Film about DPRK's Kim being made
The DPRK leader Kim Jong-il (front R) visits the newly-built Taedonggang Tile Factory in Pyongyang in this picture released by DPRK's official news agency KCNA on July 14, 2009. [Agencies] 
 

SEOUL: The Democratic People's Republic of Korea (DPRK) has started making its first documentary about Kim Jong-il's life amid renewed speculation about the 67-year-old leader's health and who will inherit leadership of the country.

The retrospective film would be a rare acknowledgment that Kim is getting on in years. The Republic of Korea's (ROK) Chosun Ilbo newspaper noted yesterday that the DPRK began producing a similar 20-part film about Kim's late father, national founder Kim Il-sung, in 1993 - a year before he died of heart failure.

Analyst Koh Yu-hwan of Seoul's Dongguk University said the move appears to be aimed at laying the groundwork for naming one of Kim's sons as his successor.

"A Kim Jong-il biopic would be closely related to Kim Il-sung," the professor said. "That could be used to demonstrate the inevitability of a son (of Kim Jong-il) taking over so as to make North Korean (DPRK) people to accept the succession as a matter of tradition."

Since early this year, it has been widely reported that Kim's third and youngest son, 26-year-old Kim Jong-un, is being groomed as the heir, but the country has made no announcement to the outside world.

Pyongyang's state media said on Wednesday that the country has produced the first part of a Kim Jong-il film that "will comprehensively deal with the immortal 'songun' (military first) revolutionary exploits performed by" Kim.

The first part is about Kim's birth and youth, and how he advanced "military ideas and theories and tactics of President Kim Il-sung," the official Korean Central News Agency said.
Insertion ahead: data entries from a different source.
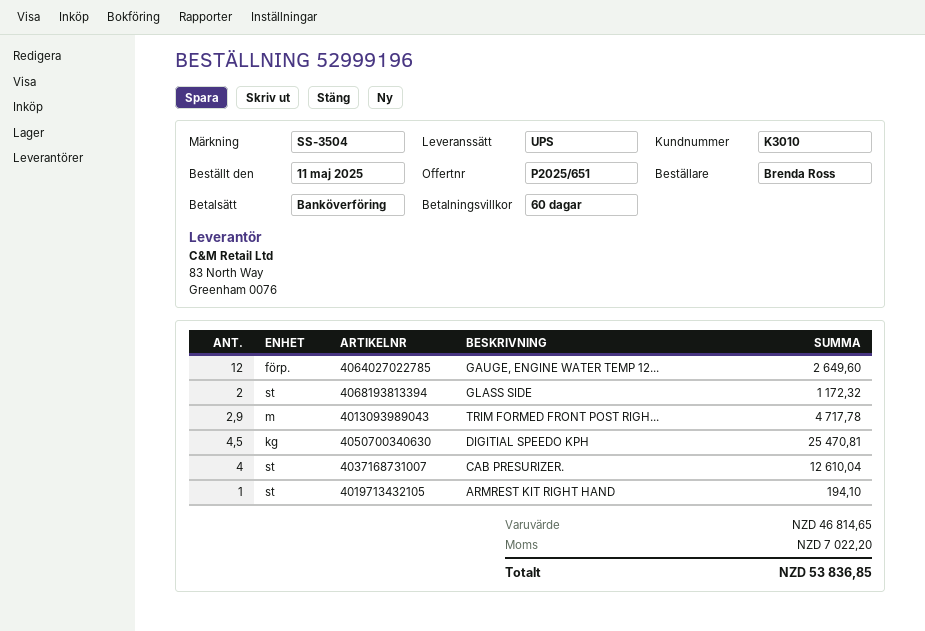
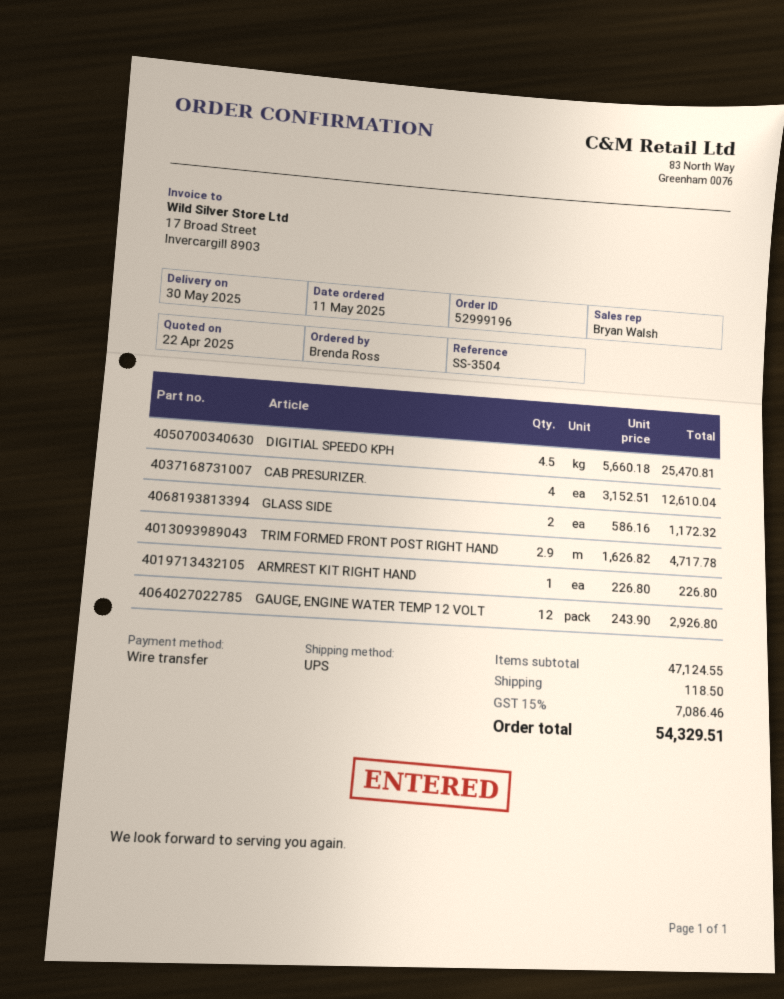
GAUGE, ENGINE WATER TEMP 12...: 12 for 2649.60 -> 12 for 2926.80
ARMREST KIT RIGHT HAND: 1 for 194.10 -> 1 for 226.80
subtotal: 46814.65 -> 47124.55
shipping: none -> 118.50
tax: 7022.20 -> 7086.46
total: 53836.85 -> 54329.51

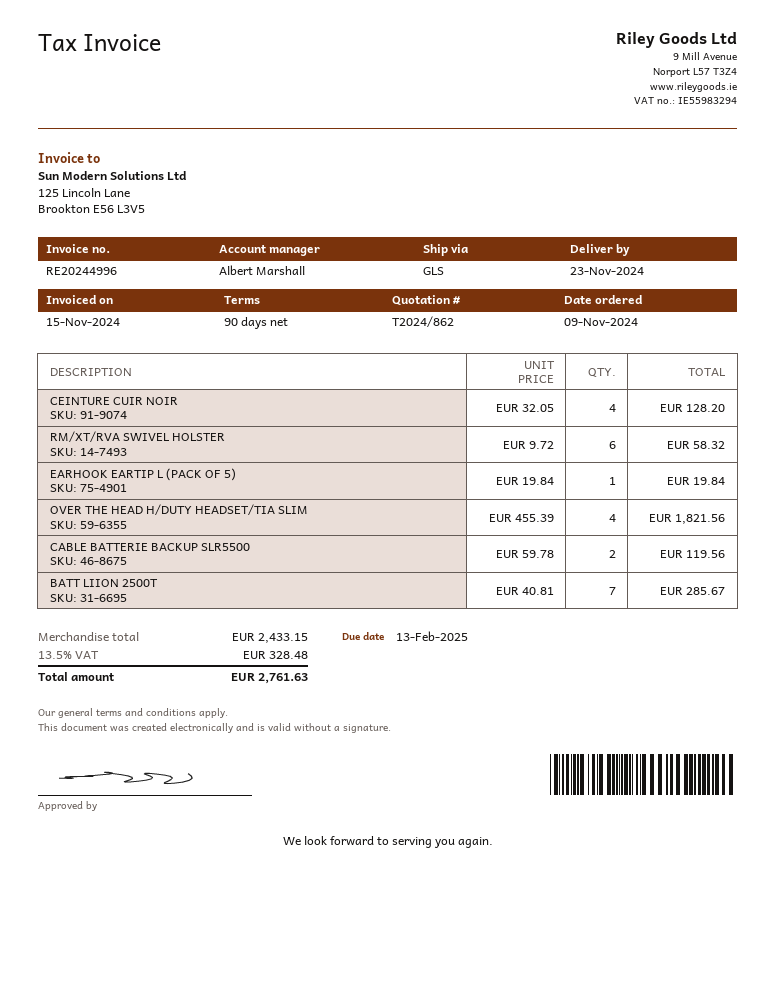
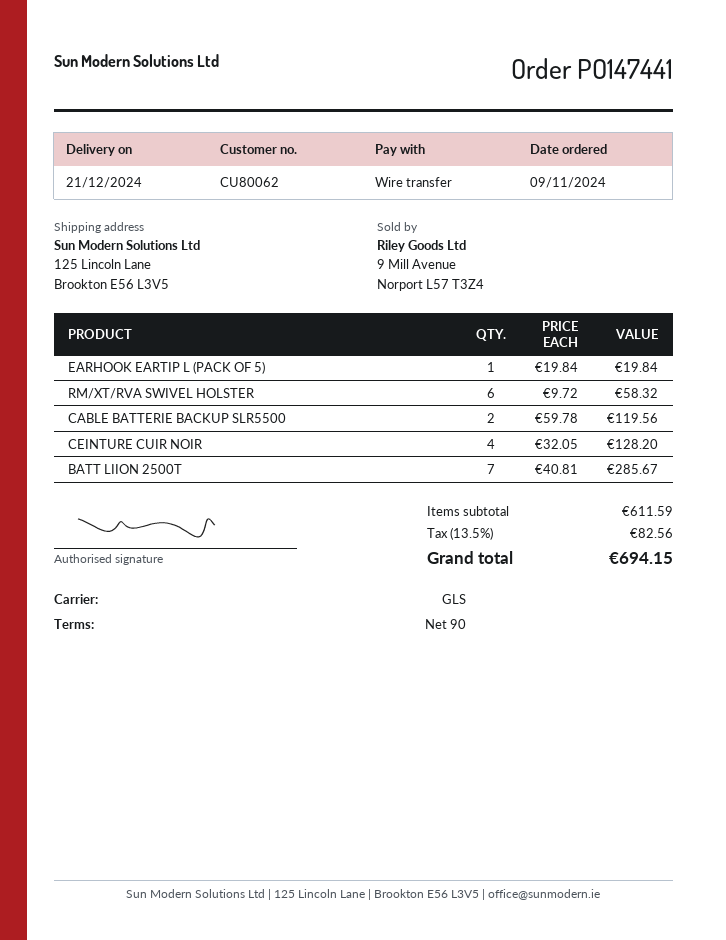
delivery date: 2024-11-23 -> 2024-12-21
OVER THE HEAD H/DUTY HEADSET/TIA SLIM: 4 x 455.39 = 1821.56 -> none
subtotal: 2433.15 -> 611.59
tax: 13.5% = 328.48 -> 13.5% = 82.56
total: 2761.63 -> 694.15

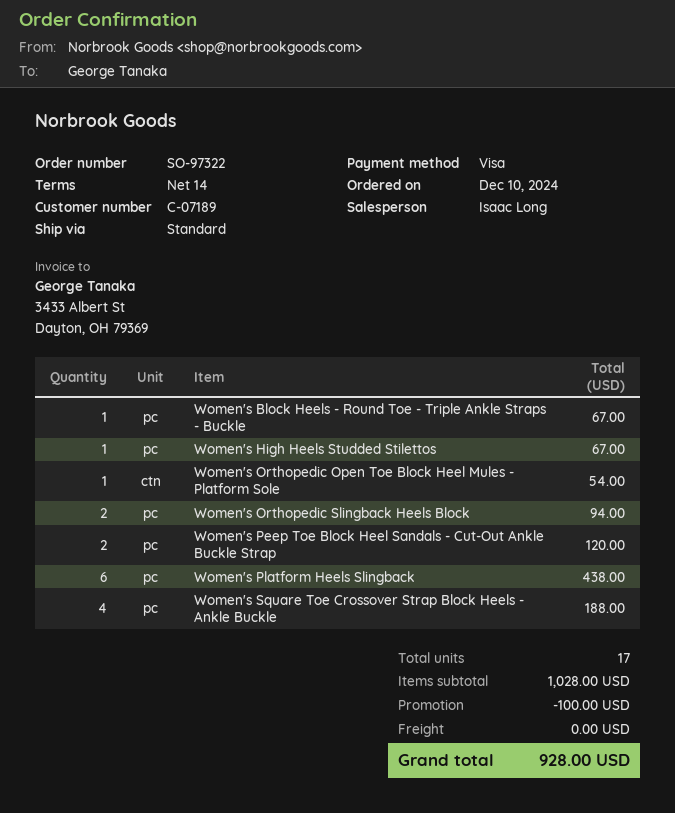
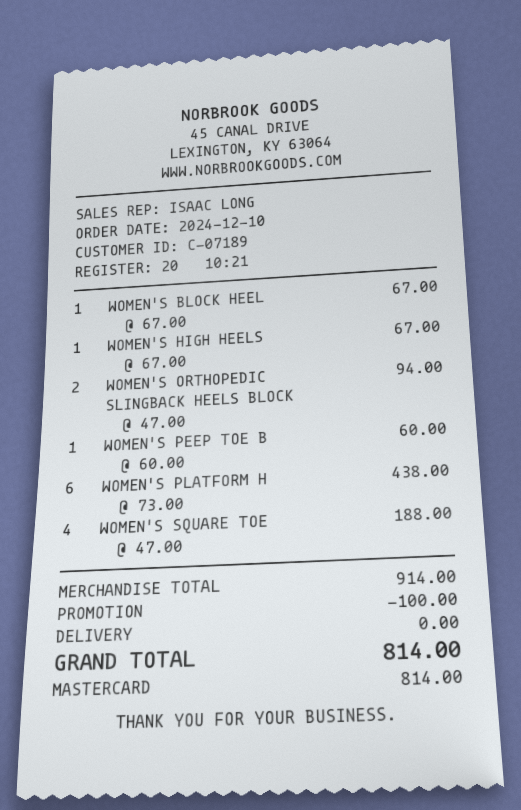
payment method: Visa -> Mastercard
Women's Orthopedic Open Toe Block Heel Mules - Platform Sole: 1 for 54.00 -> none
Women's Peep Toe Block Heel Sandals - Cut-Out Ankle Buckle Strap: 2 for 120.00 -> 1 for 60.00
subtotal: 1028.00 -> 914.00
total: 928.00 -> 814.00

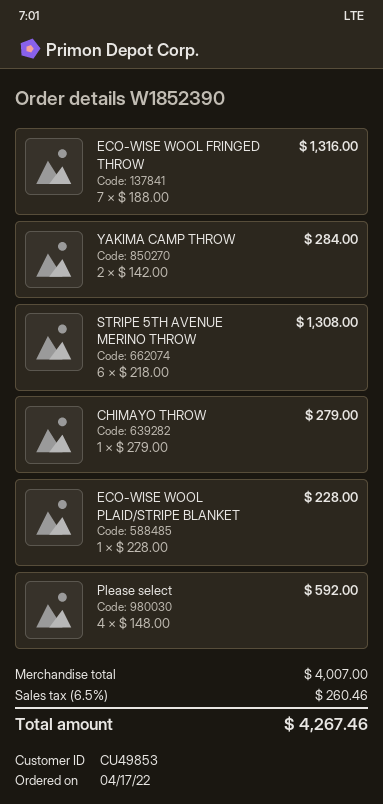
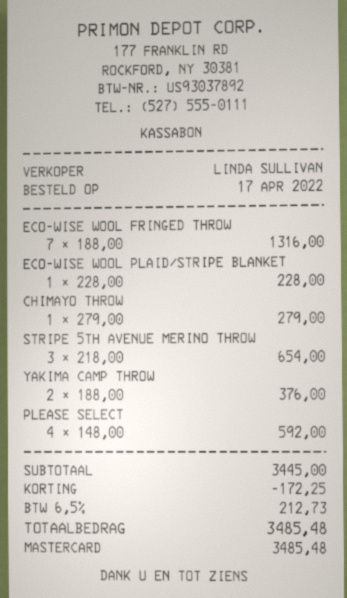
YAKIMA CAMP THROW: 2 x 142.00 = 284.00 -> 2 x 188.00 = 376.00
STRIPE 5TH AVENUE MERINO THROW: 6 x 218.00 = 1308.00 -> 3 x 218.00 = 654.00
subtotal: 4007.00 -> 3445.00
discount: none -> 172.25
tax: 6.5% = 260.46 -> 6.5% = 212.73
total: 4267.46 -> 3485.48

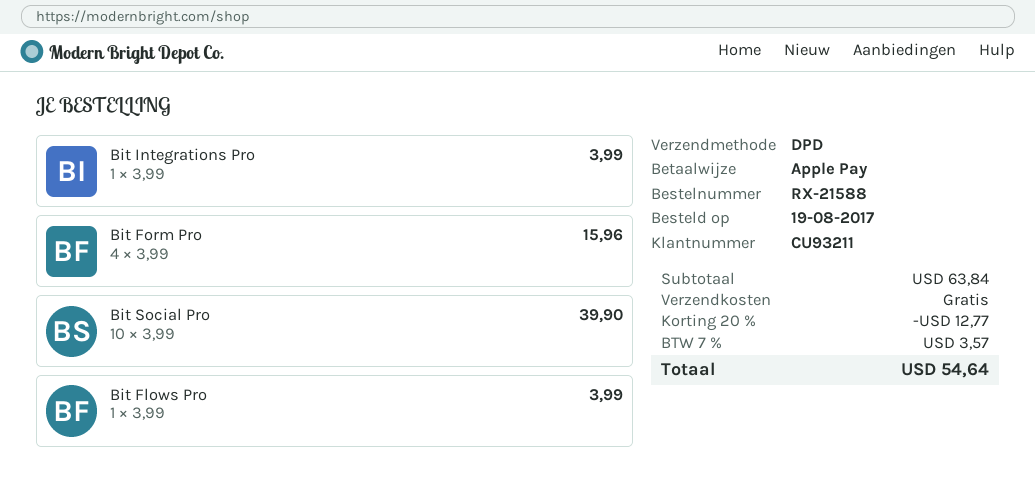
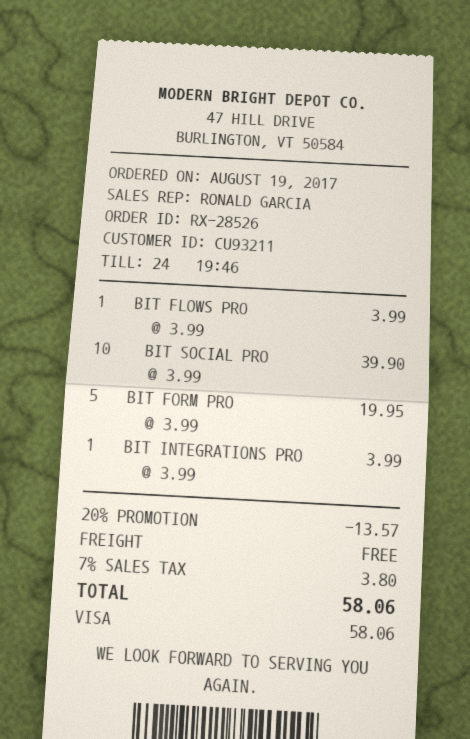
order number: RX-21588 -> RX-28526
payment method: Apple Pay -> Visa
Bit Form Pro: 4 x 3.99 = 15.96 -> 5 x 3.99 = 19.95
discount: 20% = 12.77 -> 20% = 13.57
tax: 7% = 3.57 -> 7% = 3.80
total: 54.64 -> 58.06

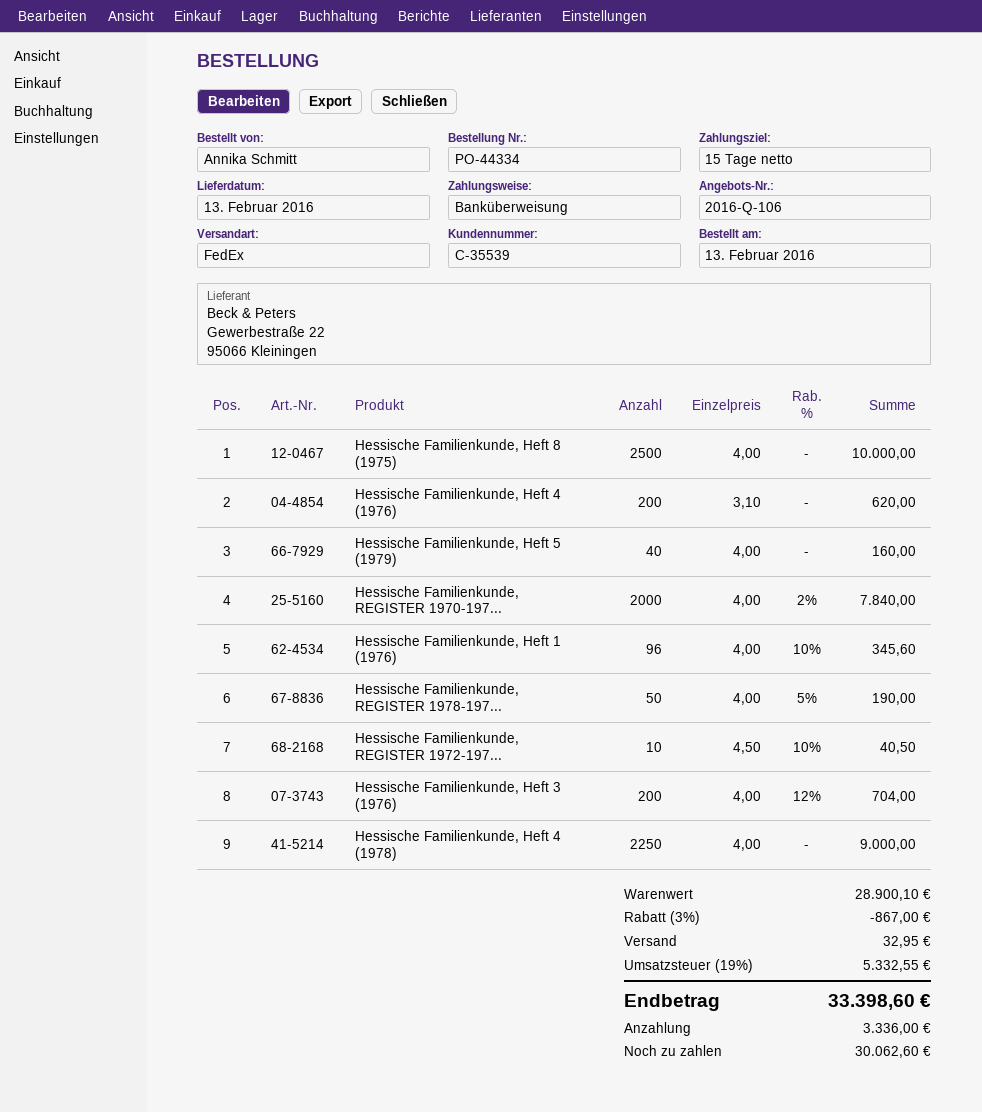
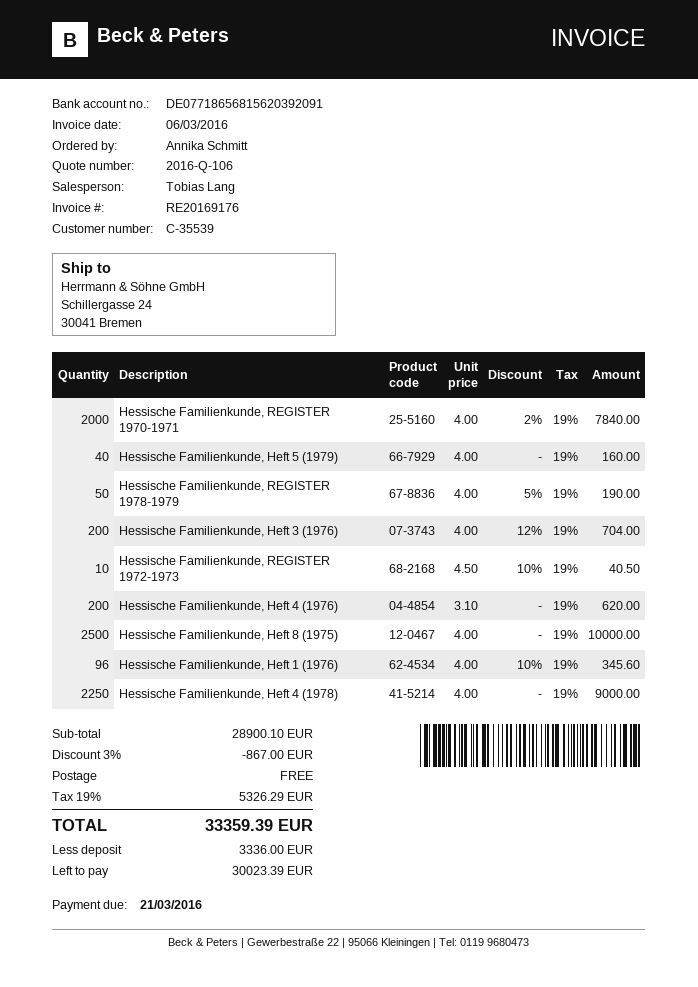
shipping: 32.95 -> 0.00
tax: 19% = 5332.55 -> 19% = 5326.29
total: 33398.60 -> 33359.39
balance: 30062.60 -> 30023.39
It is the first time the DPRK has produced such a film about Kim, though the country has made a number of documentaries about his public activities, Seoul's Unification Ministry spokeswoman Lee Jong-joo told reporters yesterday.

But she declined to comment on what the new film might signify about Kim's health.

A ROK TV report recently said Kim - believed to have suffered a stroke last August - also has "life-threatening" pancreatic cancer.

However, some analysts questioned the YTN report, saying Kim's brisk pace of public appearances this year make it unlikely he has cancer.

DPRK state media released new images on Tuesday of Kim touring a tile factory in which he appears thin but no worse off than in other recent photographs. The latest factory visit brings the total number of such trips this year to 82, compared with 57 visits during the same period last year, according to the Unification Ministry.